■ **What is expected**:
Would you print the data below exactly, leaving out every picture?
◆ ◆ ◆ ◆
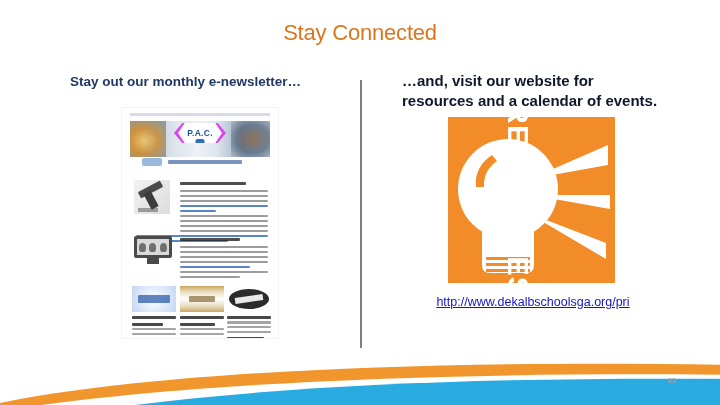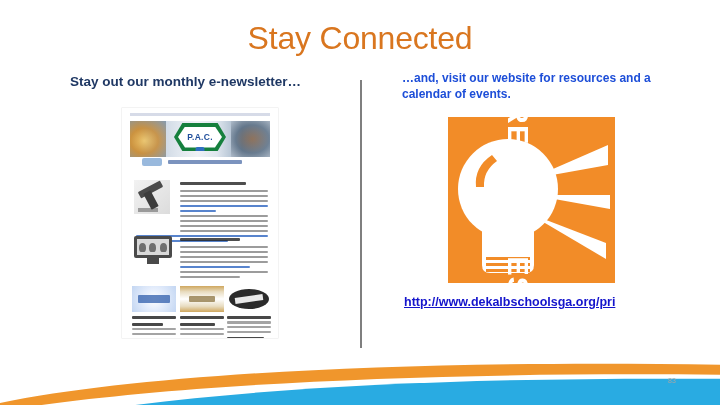--- a/index.html
+++ b/index.html
@@ -23,7 +23,7 @@
     top: 20px;
     width: 720px;
     text-align: center;
-    font-size: 32px;
+    font-size: 22px;
     font-weight: 400;
     letter-spacing: -0.2px;
     color: #D9761F;

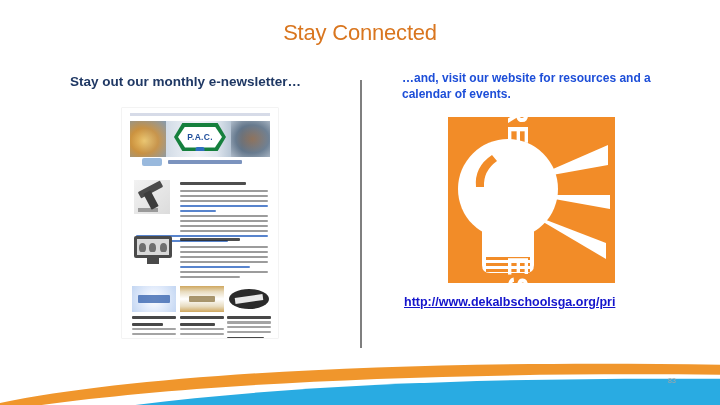--- a/index.html
+++ b/index.html
@@ -45,9 +45,9 @@
     left: 402px;
     top: 71px;
     width: 262px;
-    font-size: 12px;
+    font-size: 15px;
     font-weight: bold;
-    color: #1d4ed8;
+    color: #0f172a;
     line-height: 1.32;
   }
 

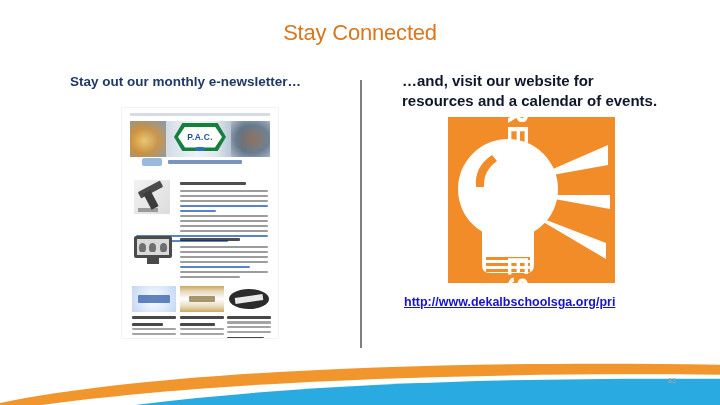--- a/index.html
+++ b/index.html
@@ -110,8 +110,8 @@
     position: absolute;
     left: 50%; top: 15px;
     transform: translateX(-50%);
-    width: 52px; height: 28px;
-    background: #15803d;
+    width: 52px; height: 20px;
+    background: #d946ef;
     clip-path: polygon(16% 0%, 84% 0%, 100% 50%, 84% 100%, 16% 100%, 0% 50%);
     display: flex;
     align-items: center;

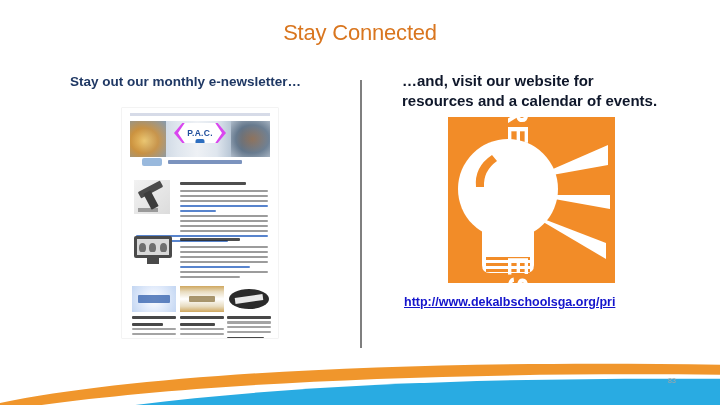--- a/index.html
+++ b/index.html
@@ -246,9 +246,9 @@
     left: 404px;
     top: 294px;
     width: 258px;
-    text-align: left;
+    text-align: center;
     font-size: 12.5px;
-    font-weight: bold;
+    font-weight: normal;
     line-height: 1.28;
     color: #1414CC;
   }

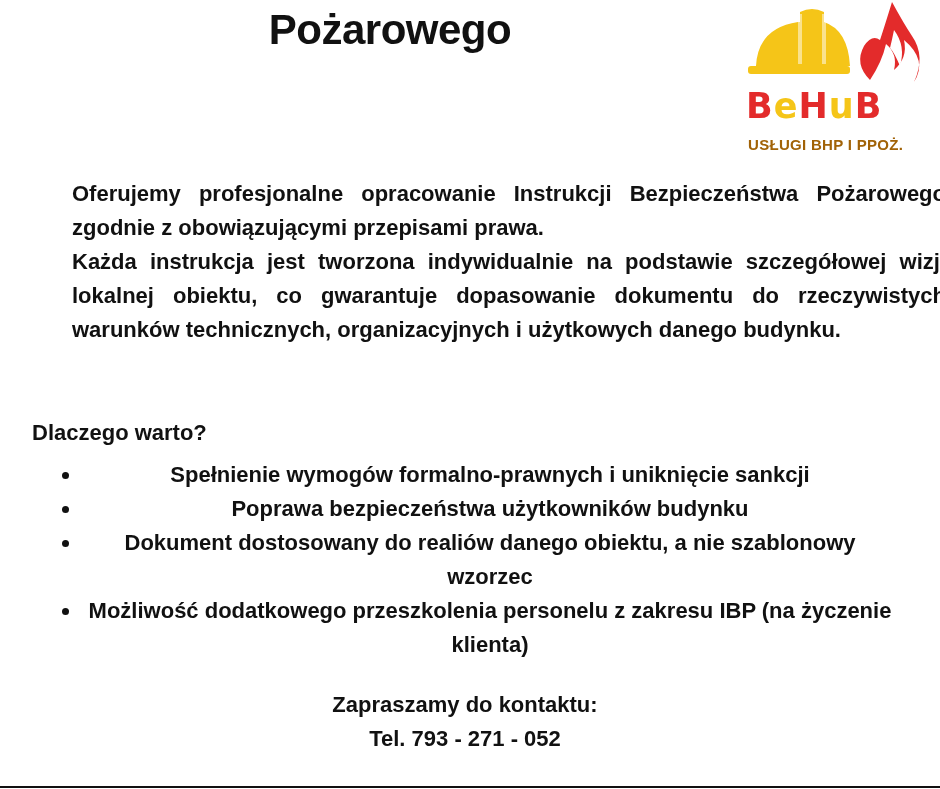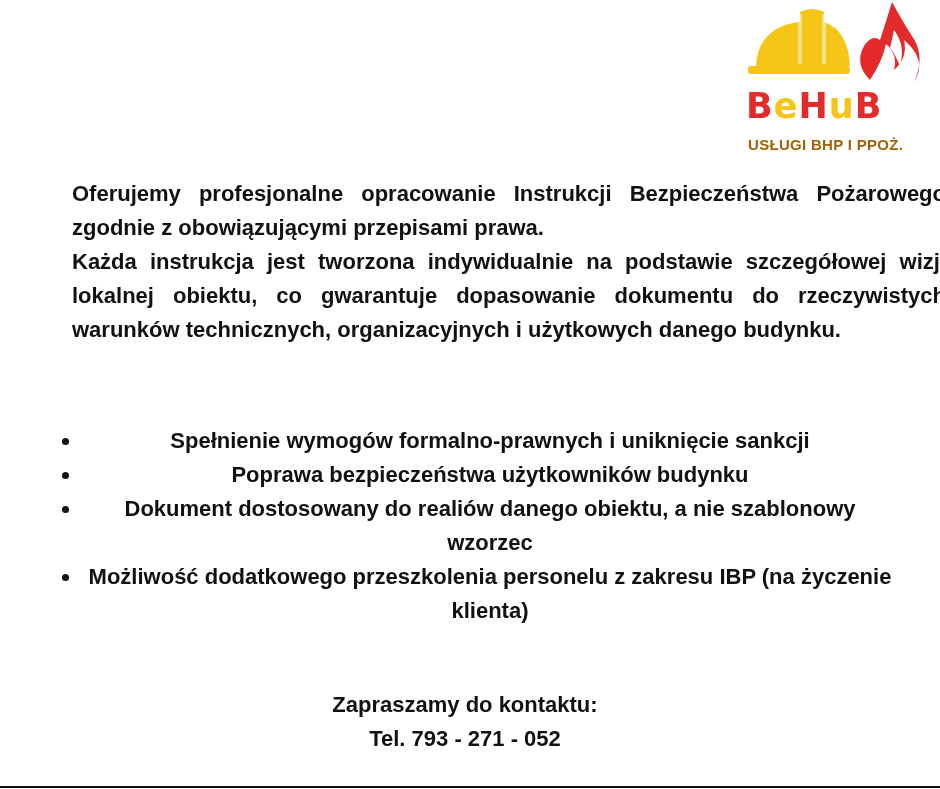--- a/index.html
+++ b/index.html
@@ -29,6 +29,7 @@
 <body>
 
 <div class="title">
+  <div>Pożarowego</div>
 </div>
 
 <div class="logo">

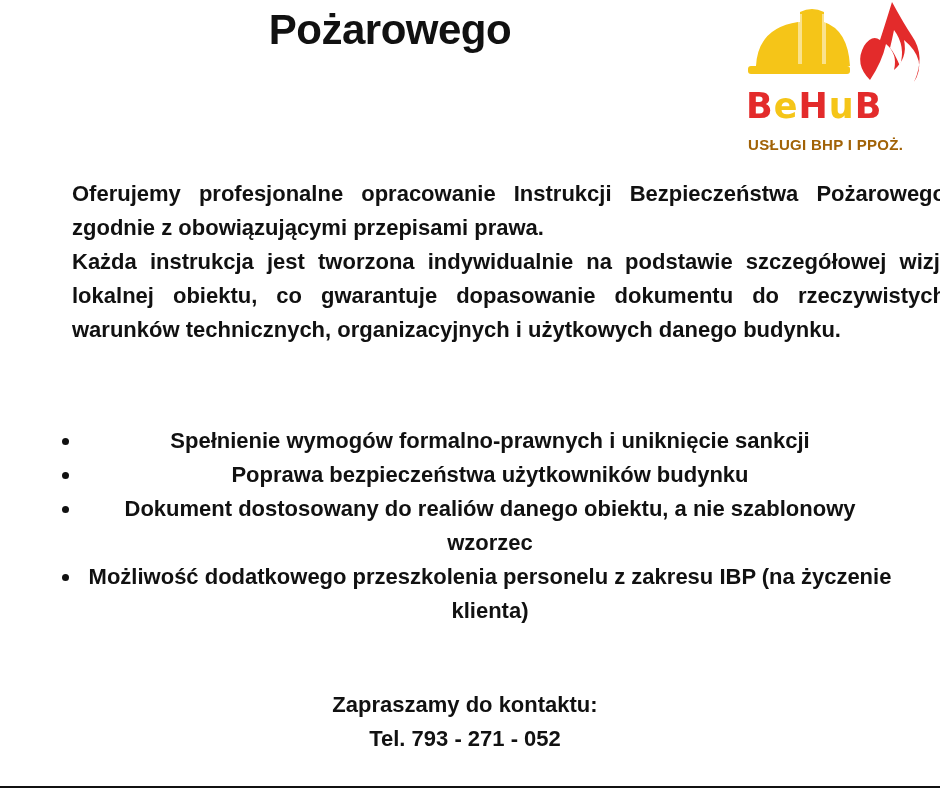--- a/index.html
+++ b/index.html
@@ -56,6 +56,7 @@
 </div>
 
 <div class="why">
+  <div>Dlaczego warto?</div>
   <ul>
     <li>Spełnienie wymogów formalno-prawnych i uniknięcie sankcji</li>
     <li>Poprawa bezpieczeństwa użytkowników budynku</li>

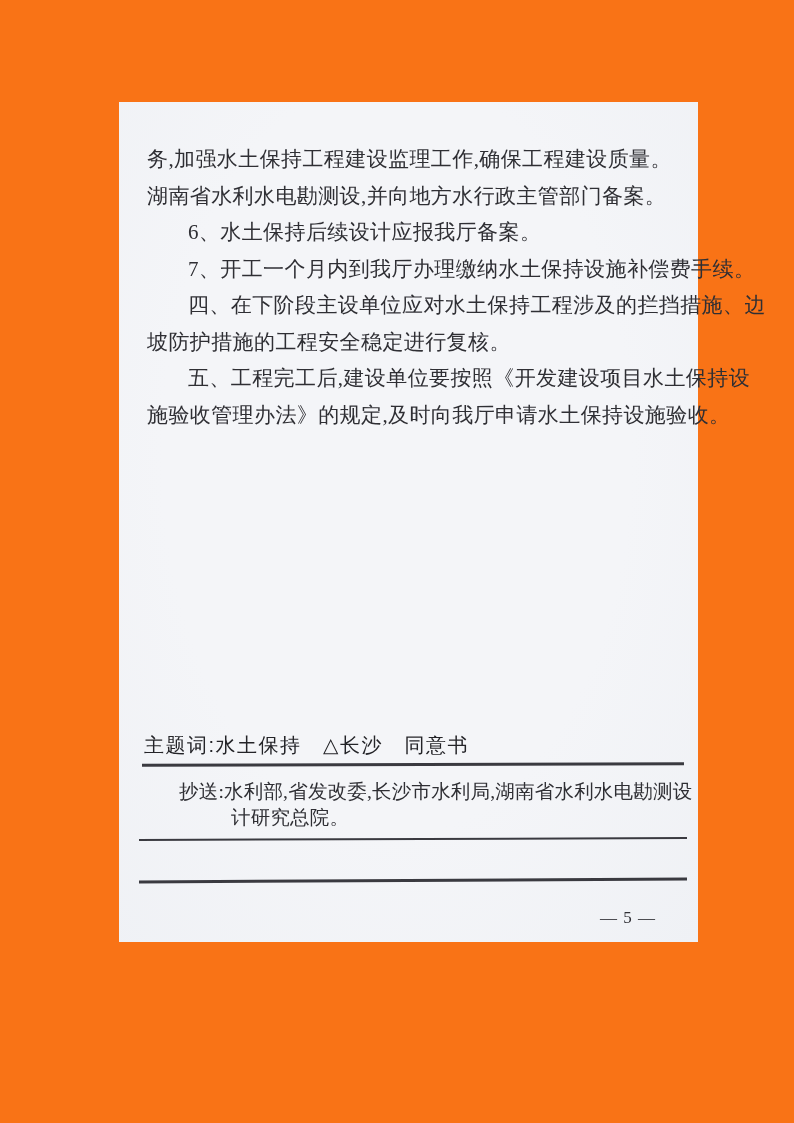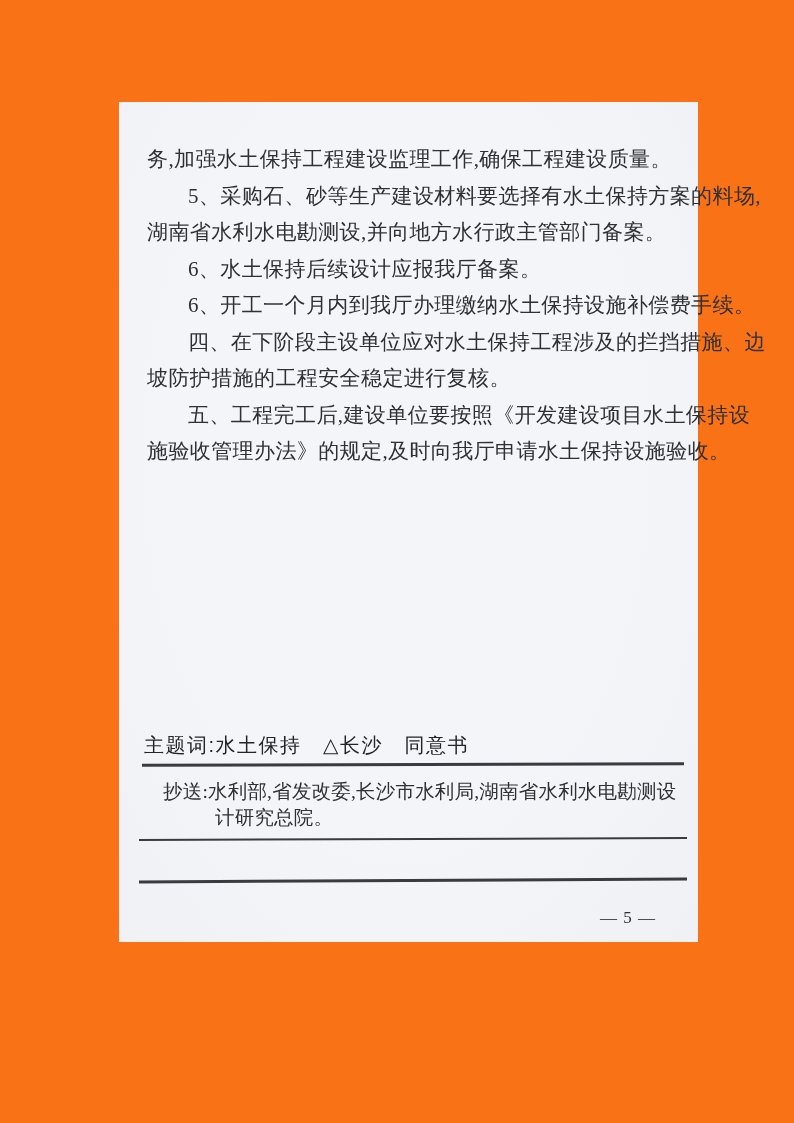--- a/index.html
+++ b/index.html
@@ -102,7 +102,6 @@
 
     <div class="body-text">
       <div class="line">务,加强水土保持工程建设监理工作,确保工程建设质量。</div>
-      <div class="line indent">5、采购石、砂等生产建设材料要选择有水土保持方案的料场,</div>
       <div class="line">湖南省水利水电勘测设,并向地方水行政主管部门备案。</div>
       <div class="line indent">6、水土保持后续设计应报我厅备案。</div>
       <div class="line indent">6、开工一个月内到我厅办理缴纳水土保持设施补偿费手续。</div>

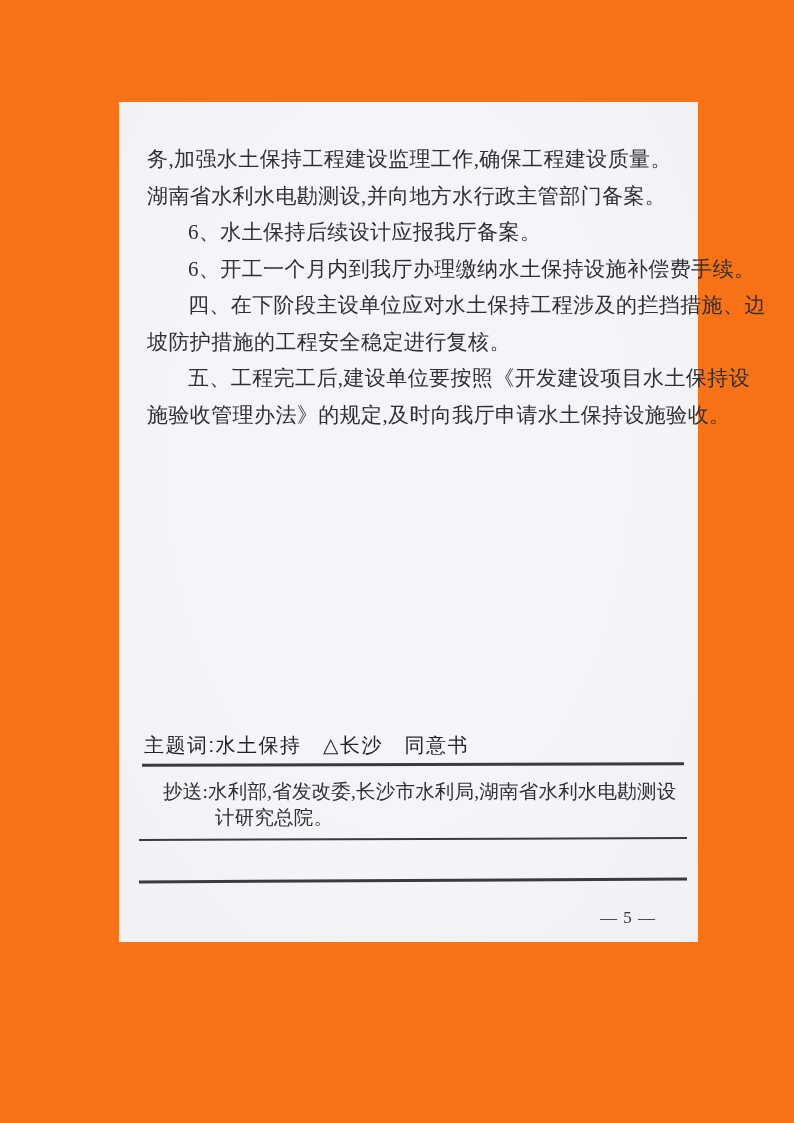--- a/index.html
+++ b/index.html
@@ -104,7 +104,7 @@
       <div class="line">务,加强水土保持工程建设监理工作,确保工程建设质量。</div>
       <div class="line">湖南省水利水电勘测设,并向地方水行政主管部门备案。</div>
       <div class="line indent">6、水土保持后续设计应报我厅备案。</div>
-      <div class="line indent">6、开工一个月内到我厅办理缴纳水土保持设施补偿费手续。</div>
+      <div class="line indent">7、开工一个月内到我厅办理缴纳水土保持设施补偿费手续。</div>
       <div class="line indent">四、在下阶段主设单位应对水土保持工程涉及的拦挡措施、边</div>
       <div class="line">坡防护措施的工程安全稳定进行复核。</div>
       <div class="line indent">五、工程完工后,建设单位要按照《开发建设项目水土保持设</div>

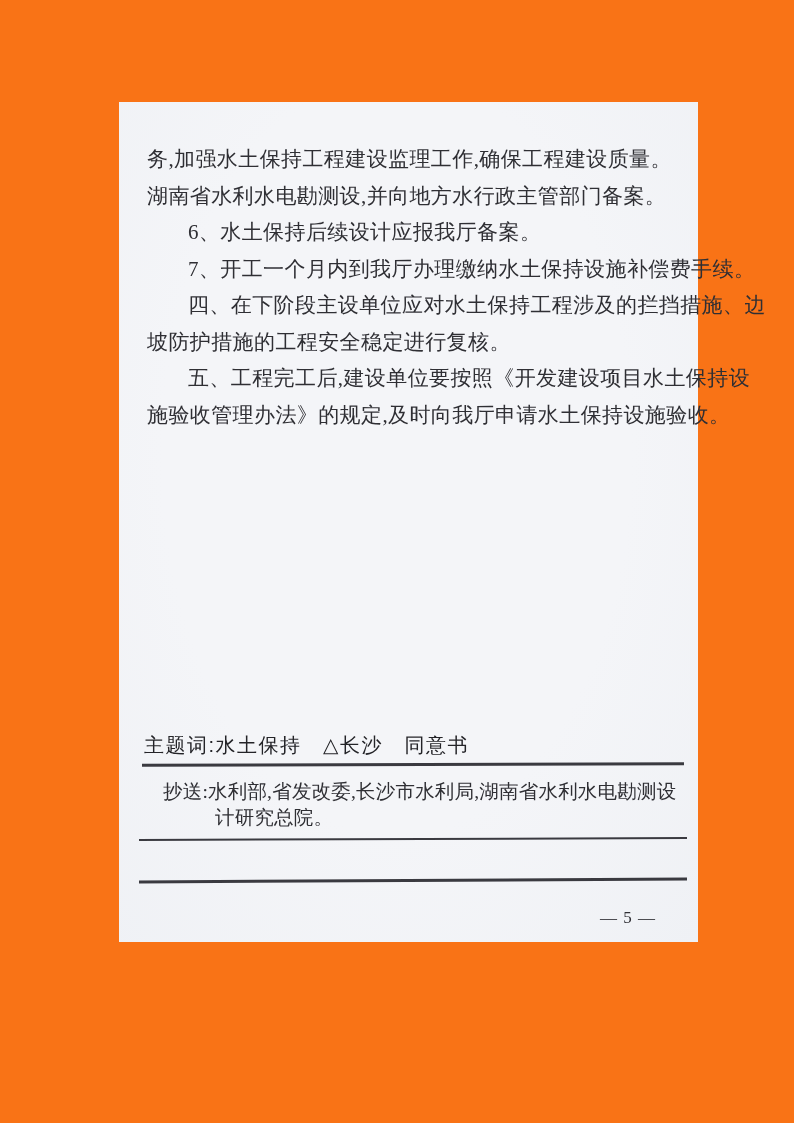--- a/index.html
+++ b/index.html
@@ -65,7 +65,7 @@
     letter-spacing: 0.2px;
     color: #2f2f34;
   }
-  .cc-line { height: 26px; line-height: 26px; white-space: nowrap; }
+  .cc-line { height: 26px; line-height: 26px; white-space: nowrap; margin-left: 16px; }
   .cc-line-2 { padding-left: 52px; }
◆ ◆ ◆ ◆
■ **Solution to this exercise**:
--- a/index.html
+++ b/index.html
@@ -23,7 +23,7 @@
     top: 20px;
     width: 720px;
     text-align: center;
-    font-size: 32px;
+    font-size: 22px;
     font-weight: 400;
     letter-spacing: -0.2px;
     color: #D9761F;

--- a/index.html
+++ b/index.html
@@ -45,9 +45,9 @@
     left: 402px;
     top: 71px;
     width: 262px;
-    font-size: 12px;
+    font-size: 15px;
     font-weight: bold;
-    color: #1d4ed8;
+    color: #0f172a;
     line-height: 1.32;
   }
 

--- a/index.html
+++ b/index.html
@@ -110,8 +110,8 @@
     position: absolute;
     left: 50%; top: 15px;
     transform: translateX(-50%);
-    width: 52px; height: 28px;
-    background: #15803d;
+    width: 52px; height: 20px;
+    background: #d946ef;
     clip-path: polygon(16% 0%, 84% 0%, 100% 50%, 84% 100%, 16% 100%, 0% 50%);
     display: flex;
     align-items: center;

--- a/index.html
+++ b/index.html
@@ -246,9 +246,9 @@
     left: 404px;
     top: 294px;
     width: 258px;
-    text-align: left;
+    text-align: center;
     font-size: 12.5px;
-    font-weight: bold;
+    font-weight: normal;
     line-height: 1.28;
     color: #1414CC;
   }

--- a/index.html
+++ b/index.html
@@ -29,6 +29,7 @@
 <body>
 
 <div class="title">
+  <div>Pożarowego</div>
 </div>
 
 <div class="logo">

--- a/index.html
+++ b/index.html
@@ -56,6 +56,7 @@
 </div>
 
 <div class="why">
+  <div>Dlaczego warto?</div>
   <ul>
     <li>Spełnienie wymogów formalno-prawnych i uniknięcie sankcji</li>
     <li>Poprawa bezpieczeństwa użytkowników budynku</li>

--- a/index.html
+++ b/index.html
@@ -102,7 +102,6 @@
 
     <div class="body-text">
       <div class="line">务,加强水土保持工程建设监理工作,确保工程建设质量。</div>
-      <div class="line indent">5、采购石、砂等生产建设材料要选择有水土保持方案的料场,</div>
       <div class="line">湖南省水利水电勘测设,并向地方水行政主管部门备案。</div>
       <div class="line indent">6、水土保持后续设计应报我厅备案。</div>
       <div class="line indent">6、开工一个月内到我厅办理缴纳水土保持设施补偿费手续。</div>

--- a/index.html
+++ b/index.html
@@ -104,7 +104,7 @@
       <div class="line">务,加强水土保持工程建设监理工作,确保工程建设质量。</div>
       <div class="line">湖南省水利水电勘测设,并向地方水行政主管部门备案。</div>
       <div class="line indent">6、水土保持后续设计应报我厅备案。</div>
-      <div class="line indent">6、开工一个月内到我厅办理缴纳水土保持设施补偿费手续。</div>
+      <div class="line indent">7、开工一个月内到我厅办理缴纳水土保持设施补偿费手续。</div>
       <div class="line indent">四、在下阶段主设单位应对水土保持工程涉及的拦挡措施、边</div>
       <div class="line">坡防护措施的工程安全稳定进行复核。</div>
       <div class="line indent">五、工程完工后,建设单位要按照《开发建设项目水土保持设</div>

--- a/index.html
+++ b/index.html
@@ -65,7 +65,7 @@
     letter-spacing: 0.2px;
     color: #2f2f34;
   }
-  .cc-line { height: 26px; line-height: 26px; white-space: nowrap; }
+  .cc-line { height: 26px; line-height: 26px; white-space: nowrap; margin-left: 16px; }
   .cc-line-2 { padding-left: 52px; }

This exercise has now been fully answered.